> [Task goal]
Repeat each entry word for word; the images are not part of the copy.

[Front-end code change data]
'''

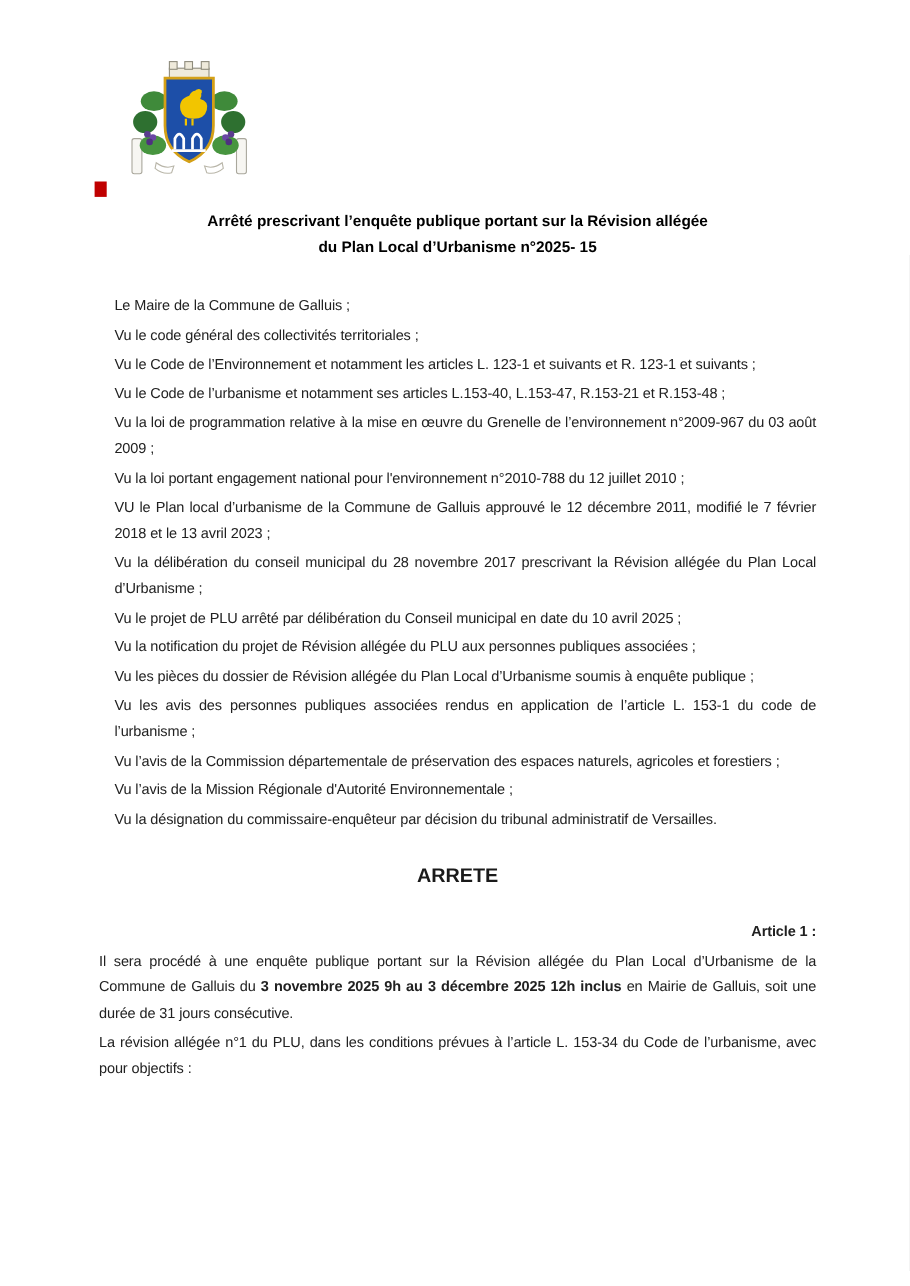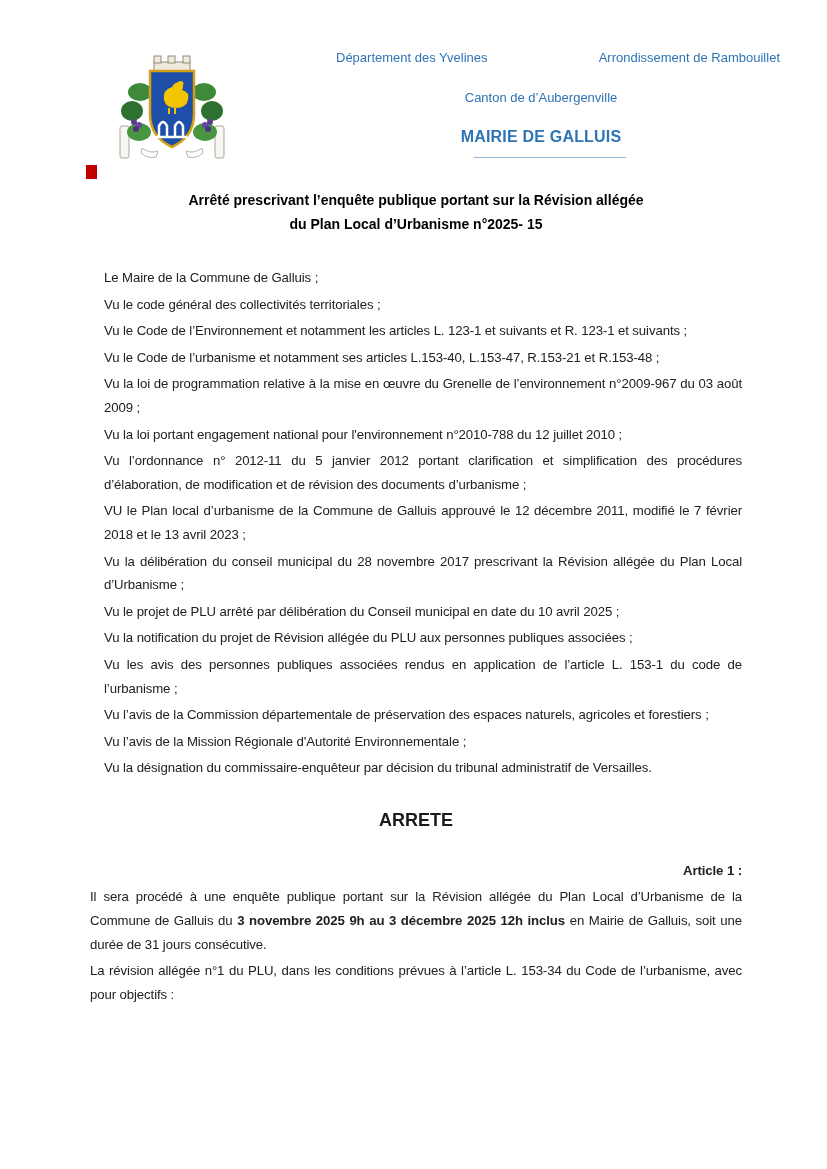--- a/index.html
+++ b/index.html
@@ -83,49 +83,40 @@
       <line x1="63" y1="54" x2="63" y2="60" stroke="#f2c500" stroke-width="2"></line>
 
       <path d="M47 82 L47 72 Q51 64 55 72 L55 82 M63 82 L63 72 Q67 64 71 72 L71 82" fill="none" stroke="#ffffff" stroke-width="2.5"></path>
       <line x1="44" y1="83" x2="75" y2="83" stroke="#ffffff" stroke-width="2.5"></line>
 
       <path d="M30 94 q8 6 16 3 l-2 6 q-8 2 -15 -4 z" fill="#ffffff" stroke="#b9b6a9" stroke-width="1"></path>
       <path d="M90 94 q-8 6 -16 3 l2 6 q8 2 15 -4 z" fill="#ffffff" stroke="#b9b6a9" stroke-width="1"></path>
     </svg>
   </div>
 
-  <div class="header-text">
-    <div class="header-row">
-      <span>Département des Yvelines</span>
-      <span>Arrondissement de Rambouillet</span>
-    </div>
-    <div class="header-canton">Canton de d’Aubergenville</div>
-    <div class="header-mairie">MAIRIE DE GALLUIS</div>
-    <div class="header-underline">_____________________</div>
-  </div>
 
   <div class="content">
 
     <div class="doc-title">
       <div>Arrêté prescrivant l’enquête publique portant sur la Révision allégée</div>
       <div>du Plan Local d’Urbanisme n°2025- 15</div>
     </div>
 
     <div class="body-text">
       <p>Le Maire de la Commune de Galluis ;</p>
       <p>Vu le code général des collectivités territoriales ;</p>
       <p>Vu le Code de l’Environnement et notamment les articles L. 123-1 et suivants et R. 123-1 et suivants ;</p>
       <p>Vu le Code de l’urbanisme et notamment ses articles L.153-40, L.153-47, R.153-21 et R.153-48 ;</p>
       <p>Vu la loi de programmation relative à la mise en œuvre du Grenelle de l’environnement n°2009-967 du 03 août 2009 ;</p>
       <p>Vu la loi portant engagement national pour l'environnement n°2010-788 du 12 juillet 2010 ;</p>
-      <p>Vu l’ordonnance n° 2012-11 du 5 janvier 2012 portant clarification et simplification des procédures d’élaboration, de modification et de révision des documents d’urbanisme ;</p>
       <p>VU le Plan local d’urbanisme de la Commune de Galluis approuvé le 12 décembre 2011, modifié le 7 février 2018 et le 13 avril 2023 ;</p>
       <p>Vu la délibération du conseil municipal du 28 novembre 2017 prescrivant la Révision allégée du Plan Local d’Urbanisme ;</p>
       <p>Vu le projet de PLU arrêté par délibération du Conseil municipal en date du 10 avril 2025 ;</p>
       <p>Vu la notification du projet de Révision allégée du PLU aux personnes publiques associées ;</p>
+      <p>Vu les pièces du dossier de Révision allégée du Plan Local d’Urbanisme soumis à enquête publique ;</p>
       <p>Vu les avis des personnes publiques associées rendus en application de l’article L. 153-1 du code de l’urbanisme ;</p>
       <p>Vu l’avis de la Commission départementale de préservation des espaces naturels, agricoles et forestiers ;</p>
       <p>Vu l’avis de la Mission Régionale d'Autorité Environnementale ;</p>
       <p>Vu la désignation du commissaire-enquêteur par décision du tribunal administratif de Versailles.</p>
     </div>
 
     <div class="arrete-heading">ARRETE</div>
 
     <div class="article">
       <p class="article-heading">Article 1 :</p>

'''

> [Result]
--- a/index.html
+++ b/index.html
@@ -83,49 +83,40 @@
       <line x1="63" y1="54" x2="63" y2="60" stroke="#f2c500" stroke-width="2"></line>
 
       <path d="M47 82 L47 72 Q51 64 55 72 L55 82 M63 82 L63 72 Q67 64 71 72 L71 82" fill="none" stroke="#ffffff" stroke-width="2.5"></path>
       <line x1="44" y1="83" x2="75" y2="83" stroke="#ffffff" stroke-width="2.5"></line>
 
       <path d="M30 94 q8 6 16 3 l-2 6 q-8 2 -15 -4 z" fill="#ffffff" stroke="#b9b6a9" stroke-width="1"></path>
       <path d="M90 94 q-8 6 -16 3 l2 6 q8 2 15 -4 z" fill="#ffffff" stroke="#b9b6a9" stroke-width="1"></path>
     </svg>
   </div>
 
-  <div class="header-text">
-    <div class="header-row">
-      <span>Département des Yvelines</span>
-      <span>Arrondissement de Rambouillet</span>
-    </div>
-    <div class="header-canton">Canton de d’Aubergenville</div>
-    <div class="header-mairie">MAIRIE DE GALLUIS</div>
-    <div class="header-underline">_____________________</div>
-  </div>
 
   <div class="content">
 
     <div class="doc-title">
       <div>Arrêté prescrivant l’enquête publique portant sur la Révision allégée</div>
       <div>du Plan Local d’Urbanisme n°2025- 15</div>
     </div>
 
     <div class="body-text">
       <p>Le Maire de la Commune de Galluis ;</p>
       <p>Vu le code général des collectivités territoriales ;</p>
       <p>Vu le Code de l’Environnement et notamment les articles L. 123-1 et suivants et R. 123-1 et suivants ;</p>
       <p>Vu le Code de l’urbanisme et notamment ses articles L.153-40, L.153-47, R.153-21 et R.153-48 ;</p>
       <p>Vu la loi de programmation relative à la mise en œuvre du Grenelle de l’environnement n°2009-967 du 03 août 2009 ;</p>
       <p>Vu la loi portant engagement national pour l'environnement n°2010-788 du 12 juillet 2010 ;</p>
-      <p>Vu l’ordonnance n° 2012-11 du 5 janvier 2012 portant clarification et simplification des procédures d’élaboration, de modification et de révision des documents d’urbanisme ;</p>
       <p>VU le Plan local d’urbanisme de la Commune de Galluis approuvé le 12 décembre 2011, modifié le 7 février 2018 et le 13 avril 2023 ;</p>
       <p>Vu la délibération du conseil municipal du 28 novembre 2017 prescrivant la Révision allégée du Plan Local d’Urbanisme ;</p>
       <p>Vu le projet de PLU arrêté par délibération du Conseil municipal en date du 10 avril 2025 ;</p>
       <p>Vu la notification du projet de Révision allégée du PLU aux personnes publiques associées ;</p>
+      <p>Vu les pièces du dossier de Révision allégée du Plan Local d’Urbanisme soumis à enquête publique ;</p>
       <p>Vu les avis des personnes publiques associées rendus en application de l’article L. 153-1 du code de l’urbanisme ;</p>
       <p>Vu l’avis de la Commission départementale de préservation des espaces naturels, agricoles et forestiers ;</p>
       <p>Vu l’avis de la Mission Régionale d'Autorité Environnementale ;</p>
       <p>Vu la désignation du commissaire-enquêteur par décision du tribunal administratif de Versailles.</p>
     </div>
 
     <div class="arrete-heading">ARRETE</div>
 
     <div class="article">
       <p class="article-heading">Article 1 :</p>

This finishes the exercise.